Unless you specify that the system logger is to use staging data sets, the recovery of log stream data depends on the MVS images remaining active so that the system loggers can use copies of log records held in storage to repopulate the coupling facility when it is again available. If you must run with a single coupling facility, you are recommended to specify DUPLEXMODE(UNCOND) to force the use of staging data sets.
If you use a coupling facility for your CICS log streams, define the coupling facility structures needed for the log streams in your CFRM policy (in the CFRM data set), and in the LOGR policy (in the LOGR data set).
Coupling facility space is divided into structures using the coupling facility resource management (CFRM) policy defined in the CFRM data set. The CFRM policy allows you to define how MVS is to manage coupling facility resources, and you update this using the IXCMIAPU utility. See Figure 12 for a sample job to define coupling facility structures in the CFRM policy data set.
You define structures in the MVS system logger LOGR policy in the system logger couple data sets using the DEFINE STRUCTURE specification of the ICXMIAPU utility. See Figure 13 for a sample job to define coupling facility structures in the LOGR policy data set.
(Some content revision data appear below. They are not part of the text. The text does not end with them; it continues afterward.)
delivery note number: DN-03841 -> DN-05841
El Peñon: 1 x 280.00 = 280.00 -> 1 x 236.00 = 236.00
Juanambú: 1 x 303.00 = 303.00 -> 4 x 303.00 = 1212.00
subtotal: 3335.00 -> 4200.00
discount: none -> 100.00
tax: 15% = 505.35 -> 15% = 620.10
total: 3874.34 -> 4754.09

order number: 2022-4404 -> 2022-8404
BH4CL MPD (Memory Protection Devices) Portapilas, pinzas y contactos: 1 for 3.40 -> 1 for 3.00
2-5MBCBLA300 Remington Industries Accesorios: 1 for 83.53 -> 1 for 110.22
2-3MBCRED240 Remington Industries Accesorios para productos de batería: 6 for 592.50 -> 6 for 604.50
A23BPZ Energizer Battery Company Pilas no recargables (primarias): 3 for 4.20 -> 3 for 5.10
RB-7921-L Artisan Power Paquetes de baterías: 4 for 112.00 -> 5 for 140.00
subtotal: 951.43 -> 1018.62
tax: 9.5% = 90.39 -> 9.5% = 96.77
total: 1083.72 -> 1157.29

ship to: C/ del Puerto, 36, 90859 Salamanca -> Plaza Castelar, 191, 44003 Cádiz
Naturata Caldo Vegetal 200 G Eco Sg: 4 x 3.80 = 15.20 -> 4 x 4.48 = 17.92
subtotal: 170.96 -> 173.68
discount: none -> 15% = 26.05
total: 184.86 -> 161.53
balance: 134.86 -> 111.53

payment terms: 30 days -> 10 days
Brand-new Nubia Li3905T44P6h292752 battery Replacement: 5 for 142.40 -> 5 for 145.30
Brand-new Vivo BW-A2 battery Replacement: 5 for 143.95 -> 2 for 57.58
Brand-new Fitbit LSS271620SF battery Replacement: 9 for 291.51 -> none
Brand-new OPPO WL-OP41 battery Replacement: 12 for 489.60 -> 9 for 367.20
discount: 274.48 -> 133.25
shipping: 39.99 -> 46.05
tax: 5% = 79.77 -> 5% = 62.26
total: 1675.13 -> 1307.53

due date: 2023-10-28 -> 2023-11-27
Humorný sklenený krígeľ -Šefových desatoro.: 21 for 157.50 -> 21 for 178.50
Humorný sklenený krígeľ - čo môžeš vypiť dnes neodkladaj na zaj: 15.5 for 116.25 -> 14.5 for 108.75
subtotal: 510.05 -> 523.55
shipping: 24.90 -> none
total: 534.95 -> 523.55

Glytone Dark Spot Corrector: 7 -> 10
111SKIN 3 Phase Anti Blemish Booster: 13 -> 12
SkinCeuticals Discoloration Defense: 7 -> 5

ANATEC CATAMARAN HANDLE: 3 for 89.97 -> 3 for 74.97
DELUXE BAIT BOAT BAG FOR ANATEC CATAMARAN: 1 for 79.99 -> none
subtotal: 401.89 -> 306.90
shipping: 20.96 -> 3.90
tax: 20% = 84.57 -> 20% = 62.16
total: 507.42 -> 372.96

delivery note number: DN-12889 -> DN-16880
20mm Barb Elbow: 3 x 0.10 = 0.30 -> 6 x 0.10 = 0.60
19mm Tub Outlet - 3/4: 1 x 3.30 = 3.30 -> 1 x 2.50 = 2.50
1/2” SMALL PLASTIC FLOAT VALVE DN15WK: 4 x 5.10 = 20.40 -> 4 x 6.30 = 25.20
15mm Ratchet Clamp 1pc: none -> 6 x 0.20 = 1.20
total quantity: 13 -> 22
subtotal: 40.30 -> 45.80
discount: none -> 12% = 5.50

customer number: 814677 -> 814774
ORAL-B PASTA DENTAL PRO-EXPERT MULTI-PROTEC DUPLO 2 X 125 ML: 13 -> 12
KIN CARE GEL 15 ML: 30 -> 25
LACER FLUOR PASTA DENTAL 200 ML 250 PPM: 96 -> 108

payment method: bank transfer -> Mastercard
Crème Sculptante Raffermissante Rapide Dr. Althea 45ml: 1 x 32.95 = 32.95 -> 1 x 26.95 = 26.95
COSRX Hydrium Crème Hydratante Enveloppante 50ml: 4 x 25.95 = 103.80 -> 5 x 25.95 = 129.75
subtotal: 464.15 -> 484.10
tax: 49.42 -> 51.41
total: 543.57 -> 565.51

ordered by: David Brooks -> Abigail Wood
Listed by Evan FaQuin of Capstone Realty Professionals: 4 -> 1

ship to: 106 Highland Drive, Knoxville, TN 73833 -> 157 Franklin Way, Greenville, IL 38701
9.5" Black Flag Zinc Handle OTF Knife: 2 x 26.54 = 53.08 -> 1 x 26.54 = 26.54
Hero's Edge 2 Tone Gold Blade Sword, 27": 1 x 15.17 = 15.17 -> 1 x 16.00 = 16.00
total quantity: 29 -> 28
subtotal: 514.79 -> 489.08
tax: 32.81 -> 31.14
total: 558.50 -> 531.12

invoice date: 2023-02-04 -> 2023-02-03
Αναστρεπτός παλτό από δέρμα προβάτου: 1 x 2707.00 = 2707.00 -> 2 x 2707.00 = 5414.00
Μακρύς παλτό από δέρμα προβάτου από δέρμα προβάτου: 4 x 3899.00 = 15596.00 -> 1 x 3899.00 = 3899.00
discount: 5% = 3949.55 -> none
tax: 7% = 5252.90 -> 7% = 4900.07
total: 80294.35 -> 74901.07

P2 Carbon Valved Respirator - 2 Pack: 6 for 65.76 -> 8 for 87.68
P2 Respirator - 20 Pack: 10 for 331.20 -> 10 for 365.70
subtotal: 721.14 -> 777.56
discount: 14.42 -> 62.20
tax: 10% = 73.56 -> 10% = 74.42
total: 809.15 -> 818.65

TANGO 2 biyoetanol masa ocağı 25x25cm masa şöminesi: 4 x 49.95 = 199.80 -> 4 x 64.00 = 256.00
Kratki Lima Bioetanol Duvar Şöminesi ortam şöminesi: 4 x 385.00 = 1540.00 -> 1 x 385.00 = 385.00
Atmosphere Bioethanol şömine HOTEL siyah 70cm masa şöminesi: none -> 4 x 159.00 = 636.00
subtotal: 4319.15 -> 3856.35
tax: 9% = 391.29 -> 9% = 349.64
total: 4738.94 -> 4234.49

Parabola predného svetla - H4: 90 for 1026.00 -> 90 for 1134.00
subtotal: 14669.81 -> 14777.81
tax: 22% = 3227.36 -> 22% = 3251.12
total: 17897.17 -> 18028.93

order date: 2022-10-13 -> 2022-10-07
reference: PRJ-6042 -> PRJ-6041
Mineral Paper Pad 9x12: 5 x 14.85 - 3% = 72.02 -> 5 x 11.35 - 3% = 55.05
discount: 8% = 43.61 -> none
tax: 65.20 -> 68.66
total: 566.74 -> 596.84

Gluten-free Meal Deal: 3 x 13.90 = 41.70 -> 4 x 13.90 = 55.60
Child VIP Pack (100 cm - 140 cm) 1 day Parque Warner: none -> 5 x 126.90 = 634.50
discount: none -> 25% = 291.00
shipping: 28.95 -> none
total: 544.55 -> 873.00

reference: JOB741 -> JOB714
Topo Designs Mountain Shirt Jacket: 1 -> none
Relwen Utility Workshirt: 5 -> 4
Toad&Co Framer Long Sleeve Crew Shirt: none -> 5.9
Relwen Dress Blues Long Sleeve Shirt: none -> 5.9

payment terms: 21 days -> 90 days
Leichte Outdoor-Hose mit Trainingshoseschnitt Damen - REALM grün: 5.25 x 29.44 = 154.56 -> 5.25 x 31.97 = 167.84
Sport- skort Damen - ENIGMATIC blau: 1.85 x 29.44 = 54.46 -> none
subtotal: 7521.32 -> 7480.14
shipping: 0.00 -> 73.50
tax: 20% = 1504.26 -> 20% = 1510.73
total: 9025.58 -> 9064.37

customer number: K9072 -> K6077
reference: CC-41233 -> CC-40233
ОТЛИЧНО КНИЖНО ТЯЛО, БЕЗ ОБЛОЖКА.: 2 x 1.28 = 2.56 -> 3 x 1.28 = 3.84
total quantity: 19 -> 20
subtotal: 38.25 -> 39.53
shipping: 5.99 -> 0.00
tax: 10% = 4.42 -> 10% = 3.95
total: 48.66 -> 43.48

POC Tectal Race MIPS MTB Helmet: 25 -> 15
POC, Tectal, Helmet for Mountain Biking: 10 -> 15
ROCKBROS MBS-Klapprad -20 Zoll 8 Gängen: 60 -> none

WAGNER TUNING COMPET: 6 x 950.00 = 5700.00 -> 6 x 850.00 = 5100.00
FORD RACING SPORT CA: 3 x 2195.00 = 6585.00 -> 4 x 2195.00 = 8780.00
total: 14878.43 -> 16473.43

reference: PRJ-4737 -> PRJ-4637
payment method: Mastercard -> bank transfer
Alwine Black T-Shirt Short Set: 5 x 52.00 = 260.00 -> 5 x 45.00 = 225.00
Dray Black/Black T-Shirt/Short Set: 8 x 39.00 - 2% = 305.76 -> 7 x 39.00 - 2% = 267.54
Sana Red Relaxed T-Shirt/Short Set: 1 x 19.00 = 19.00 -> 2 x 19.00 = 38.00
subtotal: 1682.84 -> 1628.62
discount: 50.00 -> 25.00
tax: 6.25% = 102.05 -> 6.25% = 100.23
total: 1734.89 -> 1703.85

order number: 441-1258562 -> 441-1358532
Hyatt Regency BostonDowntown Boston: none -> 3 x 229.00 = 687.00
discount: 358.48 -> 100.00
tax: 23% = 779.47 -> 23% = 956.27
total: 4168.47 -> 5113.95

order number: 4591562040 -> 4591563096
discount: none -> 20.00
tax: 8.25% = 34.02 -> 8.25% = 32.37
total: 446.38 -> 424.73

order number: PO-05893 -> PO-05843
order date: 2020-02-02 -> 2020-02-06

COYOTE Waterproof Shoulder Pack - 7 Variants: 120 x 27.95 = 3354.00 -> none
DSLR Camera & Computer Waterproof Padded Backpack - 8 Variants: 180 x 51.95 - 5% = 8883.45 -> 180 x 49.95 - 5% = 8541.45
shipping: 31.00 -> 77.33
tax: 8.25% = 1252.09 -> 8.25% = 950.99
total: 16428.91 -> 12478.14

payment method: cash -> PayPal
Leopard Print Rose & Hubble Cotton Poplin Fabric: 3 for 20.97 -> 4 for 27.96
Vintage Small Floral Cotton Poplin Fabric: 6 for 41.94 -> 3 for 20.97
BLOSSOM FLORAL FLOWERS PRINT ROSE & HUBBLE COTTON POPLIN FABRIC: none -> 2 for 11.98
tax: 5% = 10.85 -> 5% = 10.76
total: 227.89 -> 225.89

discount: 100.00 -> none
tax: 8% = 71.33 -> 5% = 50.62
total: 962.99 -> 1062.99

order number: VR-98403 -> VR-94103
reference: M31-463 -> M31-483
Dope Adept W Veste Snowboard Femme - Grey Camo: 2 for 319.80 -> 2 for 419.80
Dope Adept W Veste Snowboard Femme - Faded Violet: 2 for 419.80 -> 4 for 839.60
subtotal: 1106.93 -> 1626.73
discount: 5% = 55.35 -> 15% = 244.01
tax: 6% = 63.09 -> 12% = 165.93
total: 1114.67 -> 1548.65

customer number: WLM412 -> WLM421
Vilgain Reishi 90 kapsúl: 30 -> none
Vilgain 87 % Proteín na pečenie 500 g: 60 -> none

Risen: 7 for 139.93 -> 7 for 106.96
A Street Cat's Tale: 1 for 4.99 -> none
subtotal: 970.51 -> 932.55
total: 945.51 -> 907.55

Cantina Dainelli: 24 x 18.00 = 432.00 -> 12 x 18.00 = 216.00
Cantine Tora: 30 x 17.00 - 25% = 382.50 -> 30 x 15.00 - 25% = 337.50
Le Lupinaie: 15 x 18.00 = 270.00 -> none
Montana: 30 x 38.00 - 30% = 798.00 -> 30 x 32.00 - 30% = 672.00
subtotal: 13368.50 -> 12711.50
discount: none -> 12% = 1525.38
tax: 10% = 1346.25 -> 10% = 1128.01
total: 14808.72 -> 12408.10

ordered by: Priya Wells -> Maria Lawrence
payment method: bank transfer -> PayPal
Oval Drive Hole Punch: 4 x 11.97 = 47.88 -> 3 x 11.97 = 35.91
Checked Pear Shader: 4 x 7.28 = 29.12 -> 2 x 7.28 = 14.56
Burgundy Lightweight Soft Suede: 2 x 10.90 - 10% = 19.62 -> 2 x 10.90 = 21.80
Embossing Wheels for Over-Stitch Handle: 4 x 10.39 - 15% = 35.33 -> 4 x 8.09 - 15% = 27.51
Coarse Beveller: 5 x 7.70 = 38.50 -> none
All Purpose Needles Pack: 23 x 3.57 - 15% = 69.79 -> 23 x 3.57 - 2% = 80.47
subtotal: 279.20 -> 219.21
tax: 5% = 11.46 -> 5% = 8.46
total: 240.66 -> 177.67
Before attempting to run any of the IXCMIAPU jobs, ensure that the MVS system logger (IXGLOGR) is running. If IXGLOGR is not running (for example if MVS is running in LOCAL mode), logstream definition jobs fail with rc=0814.
//CFRM JOB (accounting-information),CLASS=A,MSGCLASS=A
//POLICY EXEC PGM=IXCMIAPU
//STEPLIB DD DSN=SYS1.MIGLIB,DISP=SHR
//SYSPRINT DD SYSOUT=*
//*********************************************************************
//* *
//* System logger structure definitions should be merged with *
//* definitions for other structures required by the sysplex. *
//* *
//* Space values are for illustration only -- substitute values *
//* appropriate to your number of logs and expected activity. *
//* *
//* NOTE: The values in this job are not matched with the other *
// sample jobs. *
//*********************************************************************
//SYSIN DD *
DATA TYPE(CFRM) REPORT(YES)
DELETE POLICY NAME(POL1)
DEFINE POLICY NAME(POL1)
PREFLIST(cfname) REBUILDPERCENT(1)
/* Define coupling facilities */
CF NAME(cfname)
TYPE(009674)
MFG(IBM)
PLANT(00)
SEQUENCE(000000040032)
PARTITION(3)
CPCID(00)
DUMPSPACE(8192)
/* Define other structures required by sysplex here . . . */
...
/* Define logger structures for CICS log streams. */
/* - If a choice of facilities is available, use non-volatile */
/* facilities if possible */
/* - Specify low REBUILDPERCENT so that structures are rebuilt */
/* in the event of connectivity failure */
/* - INITSIZE gives initial coupling facility size (based on sizing calcs) */
/* - SIZE should be larger to allow for rebuild to a larger */
/* size if INITSIZE proves to be too small */
/* SIZE and INITSIZE values are for illustration only - */
/* substitute values appropriate for your intended usage. */
STRUCTURE NAME(LOG_DFHLOG_001) /* CICS system logs */
INITSIZE(10000) SIZE(16000)
PREFLIST(cfname) REBUILDPERCENT(1)
STRUCTURE NAME(LOG_DFHSHUNT_001) /* CICS secondary logs */
INITSIZE(10000) SIZE(16000)
PREFLIST(cfname) REBUILDPERCENT(1)
STRUCTURE NAME(LOG_USERJNL_001) /* CICS user journals */
INITSIZE(10000) SIZE(16000)
PREFLIST(cfname) REBUILDPERCENT(1)
STRUCTURE NAME(LOG_GENERAL_001) /* Forward recovery logs */
INITSIZE(10000) SIZE(16000)
PREFLIST(cfname) REBUILDPERCENT(1)
/*
//
Multiple log streams can write data to a single coupling facility structure. This does not mean that the log data is merged; the log data stays segregated according to log stream. You can specify the number of log streams that use the resources of a single coupling facility structure using the LOGSNUM parameter on the IXCMIAPU service to define a structure.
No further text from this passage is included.